▸ Requirement
Repeat the records below exactly as they appear, leaving out any pictures.

== Segment start ==

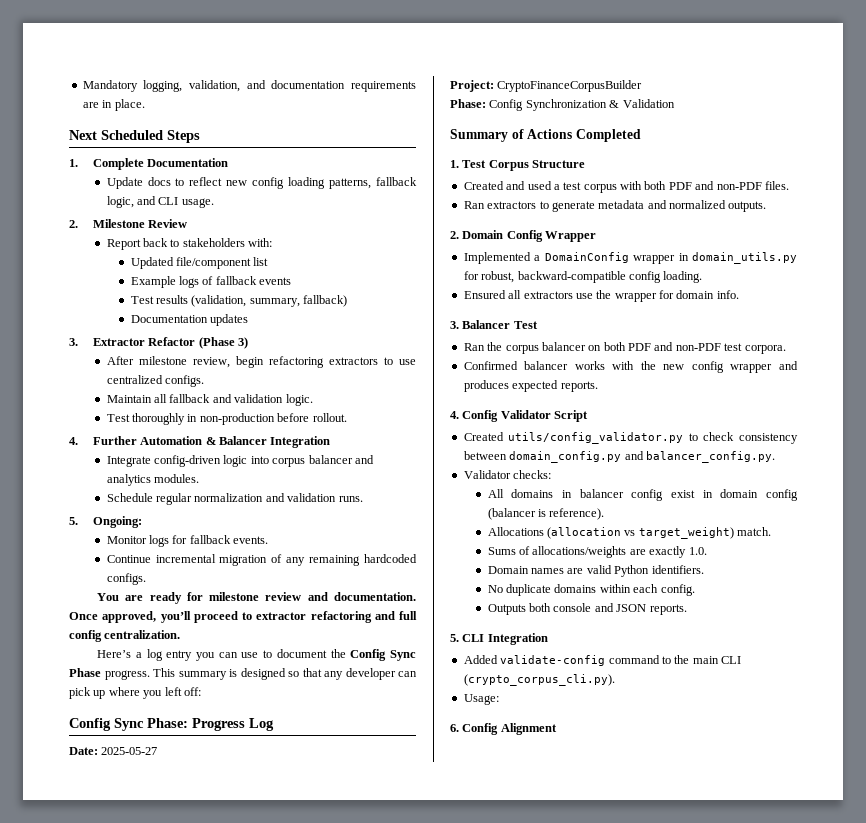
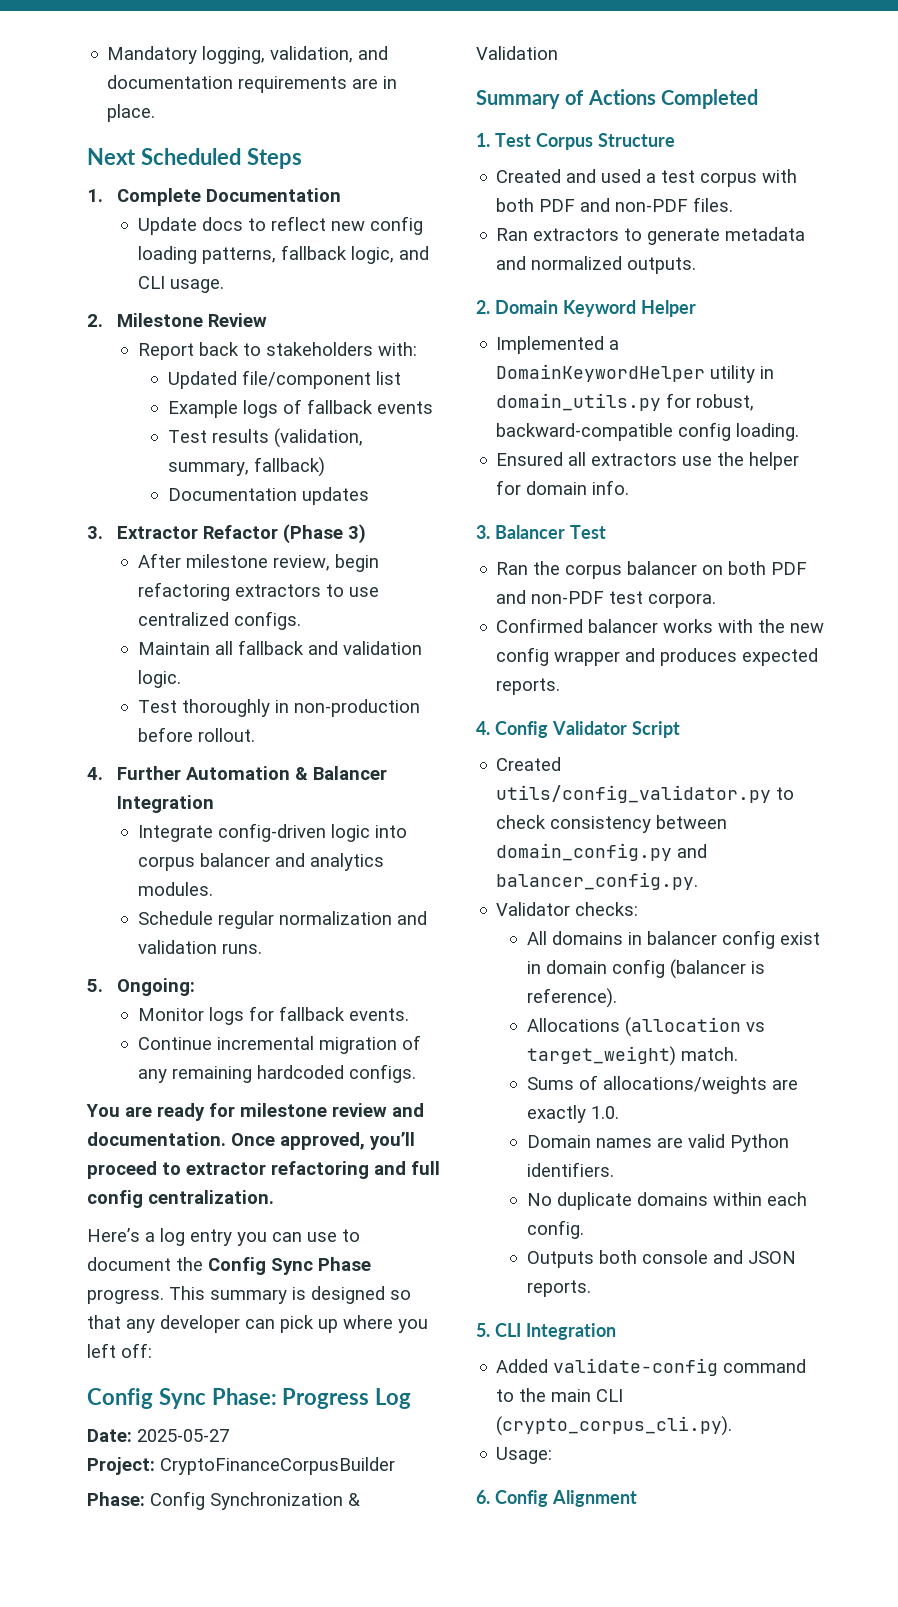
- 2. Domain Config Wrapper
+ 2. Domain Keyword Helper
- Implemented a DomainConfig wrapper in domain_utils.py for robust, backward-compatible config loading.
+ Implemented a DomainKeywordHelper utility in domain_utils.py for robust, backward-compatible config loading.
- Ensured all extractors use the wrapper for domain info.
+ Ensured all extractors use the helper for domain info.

== Segment end ==

▸ Answer
- 2. Domain Config Wrapper
+ 2. Domain Keyword Helper
- Implemented a DomainConfig wrapper in domain_utils.py for robust, backward-compatible config loading.
+ Implemented a DomainKeywordHelper utility in domain_utils.py for robust, backward-compatible config loading.
- Ensured all extractors use the wrapper for domain info.
+ Ensured all extractors use the helper for domain info.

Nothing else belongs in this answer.